Twitter is a goldmine of relational info. Who follows whom, who retweets whom, who replies to whom, and so on. And a lot of this data is available for analysis (though some of it is on a drip-feed). I decided to try to understand my twitter identity by looking at who the people who follow me follow.
First step is to access the data, and for this I used the twitteR R package. Initial setup involves registering with Twitter, to obtain the values I have replaced with “(secret info)” here:
library(twitteR) consumerKey <- "(secret info)" consumerSecret <- "(secret info)" accessToken <- "(secret info)" accessSecret <- "(secret info)" setup_twitter_oauth(consumerKey, consumerSecret, accessToken, accessSecret)
Then it is reasonably straightforward to download data:
bh <- getUser("brendanthalpin") bhfollowerIDs <- bh$getFollowers()
bhfollowerIDs
now contains a list of my followers. I need to use this to build a list of lists of who they follow. This is complicated by the fact that Twitter drip-feeds this data: it is rate-limited to 15 requests per 15 minutes.
getFriendIDs()
is a method on the “user” class, that gets the following list of the user in question. It fails if that user follows zero people, hence I wrap it in a try({})

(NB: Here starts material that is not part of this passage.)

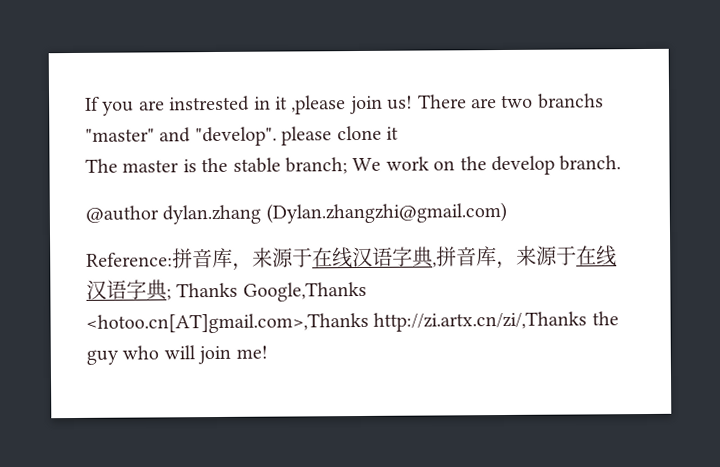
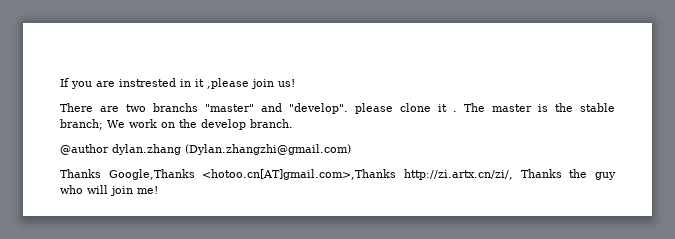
(414, 102) none -> (295, 83) //
(399, 133) // -> [453,111,457,112] .
[86,245,617,271] [86,279,172,301] Reference:拼音库，来源于在线汉语字典,拼音库，来源于在线汉语字典; -> (351, 149) none
[373,311,588,332] http://zi.artx.cn/zi/,Thanks -> [404,169,562,180] http://zi.artx.cn/zi/, Thanks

block. I cope with the rate limiting by waiting for 15 minutes after every 15th request. This is unstable and fell over from time to time (requiring me to restart with
for (i in XXX:length(bhfollowerIDs))
where it stopped after XXX-1
requests).
Then I ran it overnight.
follfoll <- list() for (i in 1:length(bhfollowerIDs)) { try({ f <- bhfollowerIDs[[i]]$getFriendIDs() follfoll[[i]] <- f print(sprintf("Friends of %d done", i)) }) if (i %% 15 == 0) { print(sprintf("Sleeping after case %d", i)) print(getCurRateLimitInfo("friends")) Sys.sleep(60*15+5) } }
Then what to do with the data? A natural approach is to attempt to group the followers according to similarity in their following lists, and we can do that via cluster analysis and multidimensional scaling, inter alia. But first we need to define a measure of similarity or distance. A common similarity for binary data is the Jacquard measure, where similarity is the size of the intersection over the size of the union of attributes (i.e., the number of common followers divided by the number followed by at least one). I’ve used the number of common followers divided by the larger of the two numbers followed, which yields quite similar results. Both similarities are 0–1 bounded, so distances are 1 – similarity.
This code creates an N*N matrix of zeros, and fills in the two triangles with the pairwise distances.
nfoll2 <- length(follfoll) distmat <- matrix(0, nrow=nfoll2, ncol=nfoll2) for (i in 1:(nfoll2-1)) { for (j in (i+1):nfoll2) { print(sprintf("%d %d: ", i, j)) a <- follfoll[[i]] b <- follfoll[[j]] len <- max(length(a),length(b)) match <- length(intersect(a, b)) distmat[i,j] <- (len - match)/len distmat[j,i] <- distmat[i,j] } }
Further analysis requires this pairwise distance matrix to be tidied. It is useful to label the data with the username and number of tweets:
followerNtweets <- sapply(bhfollowerIDs[1:nfoll2], FUN=function(user) user$statusesCount) screennames <- sapply(bhfollowerIDs[1:nfoll2], FUN=function(user) user$screenName) rownames(distmat) <- paste(followerNtweets, screennames, sep=" ")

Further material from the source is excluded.